Karen human rights and community organisations have presented comprehensive evidence of continuing military atrocities against civilians in Burma, pushing back sharply against the junta's efforts to portray a return to political normalcy — a narrative that recently received a boost when Myanmar's military-backed president was welcomed in New Delhi.
The documentation came at the online forum "What's Happening in Burma: Karen Perspectives on the Burma Situation," organised by the International Indigenous Peoples Movement for Self-Determination and Liberation (IPMSDL) and the International League of Peoples' Struggle (ILPS) on March 26, 2026. The event brought together participants from multiple countries to hear testimonies from organisations working on the ground in Karen territories.
The forum's findings stand in stark contrast to the diplomatic legitimacy extended to the junta just weeks later, when Myanmar President U Min Aung Hlaing — the same general who led the 2021 coup — visited India from May 30 to June 3 and held talks with Prime Minister Narendra Modi on June 1 (ABC News) . Critics and human rights groups said the visit risked lending legitimacy to the military-backed government. (The Manila Times) India's Foreign Secretary Vikram Misri defended the engagement, saying India's policy was "not intended to be a commentary on the internal political arrangements" in Myanmar. (ABC News)
The Karen Human Rights Group (KHRG), presenting at the forum, offered a detailed account of what those "internal arrangements" mean for ordinary civilians. The organisation documented that throughout 2025, Burma Army airstrikes killed at least 66 villagers, including 18 children, and injured 176 others, including 66 children, across Karen areas and other parts of Southeast Burma. Entire communities were forced to flee as bombs struck villages, schools, farms, clinics, monasteries, and churches.
KHRG noted that many attacks occurred in areas where no active fighting was taking place. In one documented incident in Dooplaya District, Burma Army forces fired 120 mm mortar shells into a village despite the absence of armed groups or ongoing clashes. The attack injured a 19-year-old villager, destroyed his home, damaged three neighbouring houses, and sent residents sheltering in a local monastery.

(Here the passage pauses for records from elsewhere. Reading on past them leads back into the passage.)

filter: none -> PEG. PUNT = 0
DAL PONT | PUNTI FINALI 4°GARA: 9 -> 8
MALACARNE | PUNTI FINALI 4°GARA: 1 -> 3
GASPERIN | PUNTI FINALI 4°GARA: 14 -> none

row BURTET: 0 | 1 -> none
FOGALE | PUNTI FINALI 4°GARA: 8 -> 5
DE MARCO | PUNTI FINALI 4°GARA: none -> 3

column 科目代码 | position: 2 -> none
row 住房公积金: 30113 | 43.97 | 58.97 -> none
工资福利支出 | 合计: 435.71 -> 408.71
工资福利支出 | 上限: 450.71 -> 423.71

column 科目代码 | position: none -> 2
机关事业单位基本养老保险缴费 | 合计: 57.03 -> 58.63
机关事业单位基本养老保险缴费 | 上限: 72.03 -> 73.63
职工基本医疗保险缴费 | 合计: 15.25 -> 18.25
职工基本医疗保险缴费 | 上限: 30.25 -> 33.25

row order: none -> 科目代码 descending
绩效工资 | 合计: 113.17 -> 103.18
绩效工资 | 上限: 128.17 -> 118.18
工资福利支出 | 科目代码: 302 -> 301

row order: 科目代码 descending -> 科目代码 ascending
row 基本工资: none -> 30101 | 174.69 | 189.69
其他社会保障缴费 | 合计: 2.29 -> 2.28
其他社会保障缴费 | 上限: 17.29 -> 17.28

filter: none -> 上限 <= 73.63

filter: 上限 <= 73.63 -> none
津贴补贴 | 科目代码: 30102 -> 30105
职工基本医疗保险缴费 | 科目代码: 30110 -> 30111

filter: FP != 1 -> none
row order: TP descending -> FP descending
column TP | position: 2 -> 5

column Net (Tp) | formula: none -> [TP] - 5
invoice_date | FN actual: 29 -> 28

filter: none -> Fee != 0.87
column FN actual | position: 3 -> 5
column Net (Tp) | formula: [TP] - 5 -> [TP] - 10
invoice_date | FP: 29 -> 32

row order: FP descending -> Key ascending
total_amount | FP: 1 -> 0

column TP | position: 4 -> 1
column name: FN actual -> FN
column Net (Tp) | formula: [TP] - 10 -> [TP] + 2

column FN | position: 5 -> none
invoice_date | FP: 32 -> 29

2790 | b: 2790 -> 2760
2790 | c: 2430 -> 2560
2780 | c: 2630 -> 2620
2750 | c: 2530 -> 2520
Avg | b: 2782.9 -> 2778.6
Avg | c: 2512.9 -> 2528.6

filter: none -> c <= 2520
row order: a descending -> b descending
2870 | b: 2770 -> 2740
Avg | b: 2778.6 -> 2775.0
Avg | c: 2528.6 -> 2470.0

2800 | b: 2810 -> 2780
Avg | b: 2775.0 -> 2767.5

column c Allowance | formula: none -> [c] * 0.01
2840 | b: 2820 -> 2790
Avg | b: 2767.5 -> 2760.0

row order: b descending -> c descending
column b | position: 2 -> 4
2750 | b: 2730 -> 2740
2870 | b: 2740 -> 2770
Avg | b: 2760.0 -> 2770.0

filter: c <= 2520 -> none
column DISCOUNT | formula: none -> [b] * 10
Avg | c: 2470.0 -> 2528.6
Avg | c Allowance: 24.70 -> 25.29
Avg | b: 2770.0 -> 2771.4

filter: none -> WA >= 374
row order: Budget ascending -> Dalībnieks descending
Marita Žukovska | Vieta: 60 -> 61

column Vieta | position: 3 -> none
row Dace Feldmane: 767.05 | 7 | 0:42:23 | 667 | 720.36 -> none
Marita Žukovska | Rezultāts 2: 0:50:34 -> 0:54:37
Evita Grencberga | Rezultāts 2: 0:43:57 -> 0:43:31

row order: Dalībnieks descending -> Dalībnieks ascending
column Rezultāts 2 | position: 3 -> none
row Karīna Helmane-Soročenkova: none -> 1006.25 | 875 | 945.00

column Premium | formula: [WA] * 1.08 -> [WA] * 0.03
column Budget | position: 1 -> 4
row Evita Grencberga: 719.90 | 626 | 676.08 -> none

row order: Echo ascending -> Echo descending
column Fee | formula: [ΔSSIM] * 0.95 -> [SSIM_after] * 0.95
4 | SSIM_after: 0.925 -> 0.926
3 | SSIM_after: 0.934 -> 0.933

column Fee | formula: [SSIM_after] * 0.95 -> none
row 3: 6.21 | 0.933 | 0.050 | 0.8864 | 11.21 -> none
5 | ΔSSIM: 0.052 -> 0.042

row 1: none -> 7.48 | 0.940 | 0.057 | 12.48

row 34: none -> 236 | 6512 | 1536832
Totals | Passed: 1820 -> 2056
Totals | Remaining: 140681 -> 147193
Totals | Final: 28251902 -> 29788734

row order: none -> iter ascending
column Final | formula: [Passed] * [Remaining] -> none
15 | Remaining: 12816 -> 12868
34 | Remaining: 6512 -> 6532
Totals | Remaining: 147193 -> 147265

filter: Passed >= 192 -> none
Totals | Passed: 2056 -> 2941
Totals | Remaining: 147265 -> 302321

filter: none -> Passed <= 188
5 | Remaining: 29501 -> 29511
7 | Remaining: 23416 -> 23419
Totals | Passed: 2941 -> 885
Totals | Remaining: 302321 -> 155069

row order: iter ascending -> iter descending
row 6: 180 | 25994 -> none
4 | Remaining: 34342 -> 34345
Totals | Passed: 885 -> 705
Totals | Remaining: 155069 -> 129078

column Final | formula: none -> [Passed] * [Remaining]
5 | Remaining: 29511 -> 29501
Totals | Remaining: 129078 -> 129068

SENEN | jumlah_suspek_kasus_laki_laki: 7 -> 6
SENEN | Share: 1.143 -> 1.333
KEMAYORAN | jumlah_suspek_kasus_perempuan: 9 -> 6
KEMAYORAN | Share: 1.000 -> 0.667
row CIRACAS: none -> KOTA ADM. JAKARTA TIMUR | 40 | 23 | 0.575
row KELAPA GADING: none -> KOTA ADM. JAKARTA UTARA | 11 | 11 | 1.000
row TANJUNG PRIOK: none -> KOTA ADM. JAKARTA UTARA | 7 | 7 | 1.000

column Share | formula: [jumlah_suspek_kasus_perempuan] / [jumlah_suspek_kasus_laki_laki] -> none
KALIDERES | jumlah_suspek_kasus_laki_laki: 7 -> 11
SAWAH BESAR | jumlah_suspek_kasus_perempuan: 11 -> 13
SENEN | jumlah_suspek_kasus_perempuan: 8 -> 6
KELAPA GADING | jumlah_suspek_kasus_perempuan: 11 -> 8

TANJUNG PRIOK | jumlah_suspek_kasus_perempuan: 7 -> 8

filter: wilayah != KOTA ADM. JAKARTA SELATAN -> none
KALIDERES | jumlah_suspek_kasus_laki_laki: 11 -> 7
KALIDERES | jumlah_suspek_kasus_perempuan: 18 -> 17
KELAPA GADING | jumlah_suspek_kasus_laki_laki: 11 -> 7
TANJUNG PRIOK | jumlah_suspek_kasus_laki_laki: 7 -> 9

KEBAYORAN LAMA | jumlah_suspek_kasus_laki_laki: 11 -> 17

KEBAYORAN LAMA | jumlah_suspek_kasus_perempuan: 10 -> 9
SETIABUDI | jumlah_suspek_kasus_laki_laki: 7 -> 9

From January to June 2025 alone, KHRG documented attacks on schools, religious buildings, clinics, and community gatherings that killed at least 16 civilians — including women and children — and injured at least 70 others. Religious leaders, healthcare workers, and community volunteers were among those harmed. "The destruction of schools, clinics, churches, and monasteries is not simply physical damage. Their destruction undermines education, healthcare, culture, and the social fabric that communities rely upon for survival," KHRG stated.
The Karen Peace Support Network (KPSN) situated the crisis within Burma's longer history of military domination, arguing that the junta's administrative changes — the dissolution of the State Administration Council, the lifting of the state of emergency, and the holding of special elections in December 2025 — amounted to political rebranding rather than genuine reform. Armed conflict, the organisation said, continues across large parts of the country, with Karen communities among those most heavily impacted by military offensives and restrictions on humanitarian access.
KPSN warned that the military's strategy had "increasingly shifted toward attacking civilian communities as resistance forces gain ground in many areas," resulting in widespread displacement, deepening humanitarian needs, and growing insecurity for ordinary people. The organisation also drew attention to the junta's enforcement of conscription, which it said was forcing young people into impossible choices: joining the military, fleeing across borders, going into hiding, or joining resistance movements — with long-term social and economic consequences for entire communities.
Both organisations called for stronger international sanctions against the military regime, support for accountability mechanisms, and increased humanitarian assistance channelled through trusted local organisations rather than through structures that risk legitimising military control. "The figures documented throughout 2025 demonstrate that military violence against civilians remains systematic and widespread. There can be no genuine peace, democracy, or stability while communities continue to face airstrikes, displacement, and repression," they said.
The webinar closed with a renewed call for international solidarity with the Karen people and all oppressed nationalities in Burma continuing their struggle for self-determination and lasting peace.